Schon an dieser Stelle ihrer Beschreibung des intellektuellen Werdegang Ecos an der Universität von Turin kann Fröhlich zentrale Problematiken benennen, die Ecos späteres Werk durchziehen. In seiner Beschäftigung mit Thomas von Aquin wird er beispielsweise konfrontiert mit der Auffassung der natürlichen Schöpfung als einer symbolhaften, wobei die natürlichen Dinge als Symbole schließlich auf die Vollkommenheit der Schöpfung verweisen. Fröhlich merkt an: »Die theologischen Implikationen des Problems der Zeichenhaftigkeit von Natur werden für Eco auch später unterschwellig präsent bleiben und ein Grund für seine zögerliche Haltung sein, innerhalb seiner Semiotik Phänomene der Natur zu behandeln.« (103)

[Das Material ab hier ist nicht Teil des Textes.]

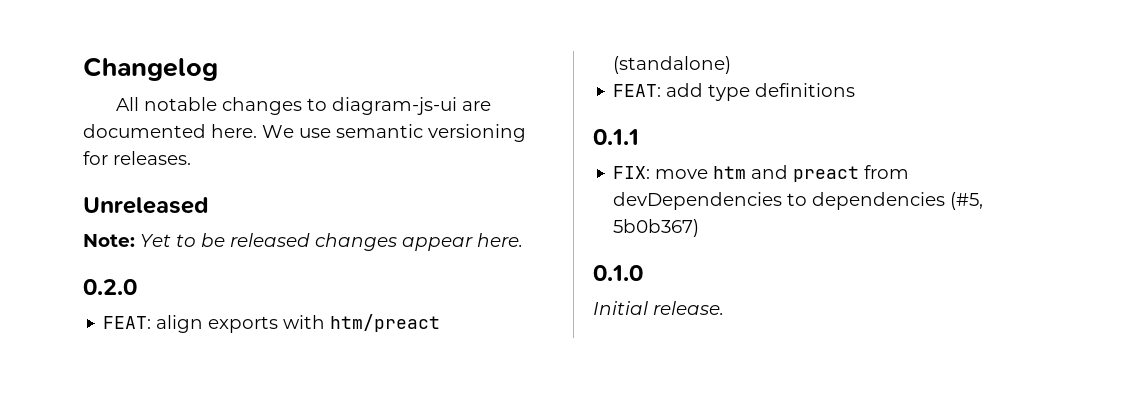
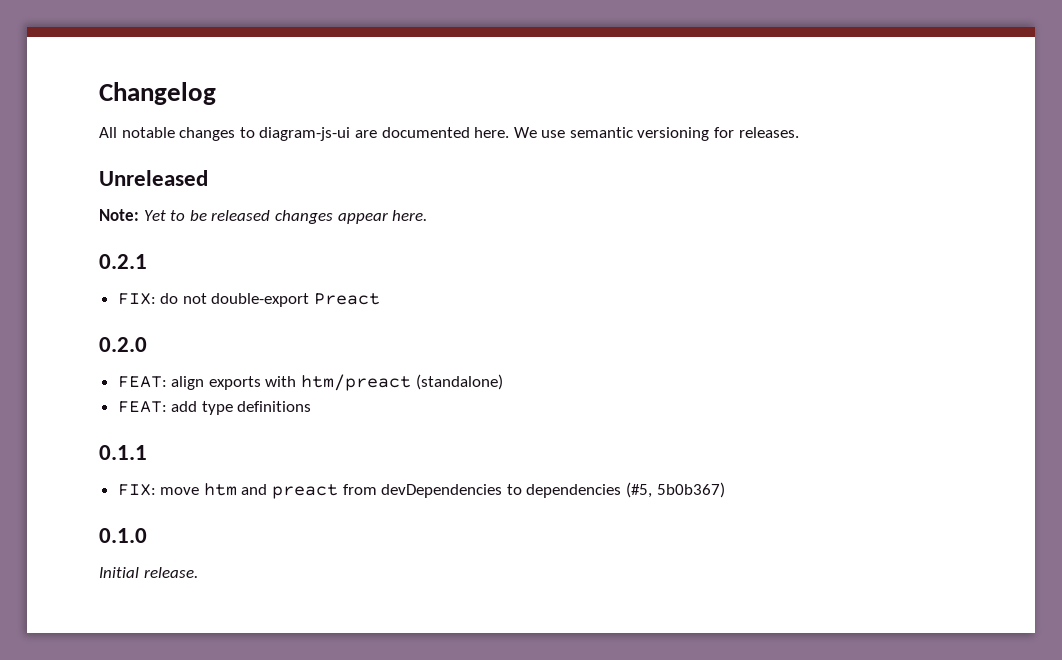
+ 0.2.1
+ FIX: do not double-export Preact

Zum Verständnis der hier vorerst nur angedeuteten Problematiken tragen Fröhlichs Ausführungen über Ecos Abschied von der katholischen Philosophie enorm bei, denn sie hängen unmittelbar mit notwendigen Konsequenzen dieses Abschieds zusammen. Eco war bereits als Jugendlicher in katholischen Jugendorganisationen aktiv, als Student setzt er sein apostolisches Engagement in der Gioventú Italiana die Azione Cattolica in leitender Position fort (vgl. 105). Fröhlich zeichnet die emanzipatorischen Vorstöße der jungen Intellektuellen in dieser Organisation nach, die eine Reform ihrer Organisationskultur anstrebten, um den sozialen Lebensumständen der verschiedenen Mitglieder gerecht zu werden. Dies stieß auf heftigen Widerstand von Seiten des konservativen Lagers der übergeordneten Azione Cattolica, 1954 kam es zum Eklat und in der Folge zum Austritt des Vorsitzenden der GIAC: »Fast die gesamte Leitung legte ihre Ämter nieder, darunter auch Eco.« (118) Für Eco stellte diese politische Krise eine persönliche Krise dar, die ihn zu der Konsequenz veranlasste, das katholische Dogma insgesamt in Frage zu stellen (vgl. 119).

Obwohl Eco nun also in das laizistische Lager wechselt und sich philosophisch neu orientieren muss, zieht er sowohl Gewinn als auch Probleme aus seiner katholischen Herkunft, die ihn auf seinem gesamten weiteren Denkweg hindurch begleiten werden. In Hinsicht auf seine Abschlussarbeit fasst das Fröhlich wie folgt zusammen:

In methodischer Hinsicht wird die thomasische Philosophie also wichtig für Ecos Denken bleiben. Eine Spur der scholastischen Argumentationsweise wird sich in Ecos späteren Zeichenklassifikationen wiederfinden. [...] Einmal durch die Schule der thomasischen Metaphysik gegangen, entwickelt er ein Gespür für implizite metaphysische und theologische Annahmen von philosophischen Diskursen, von denen er sich aus seiner laizistischen Haltung heraus vehement abgrenzt. (121)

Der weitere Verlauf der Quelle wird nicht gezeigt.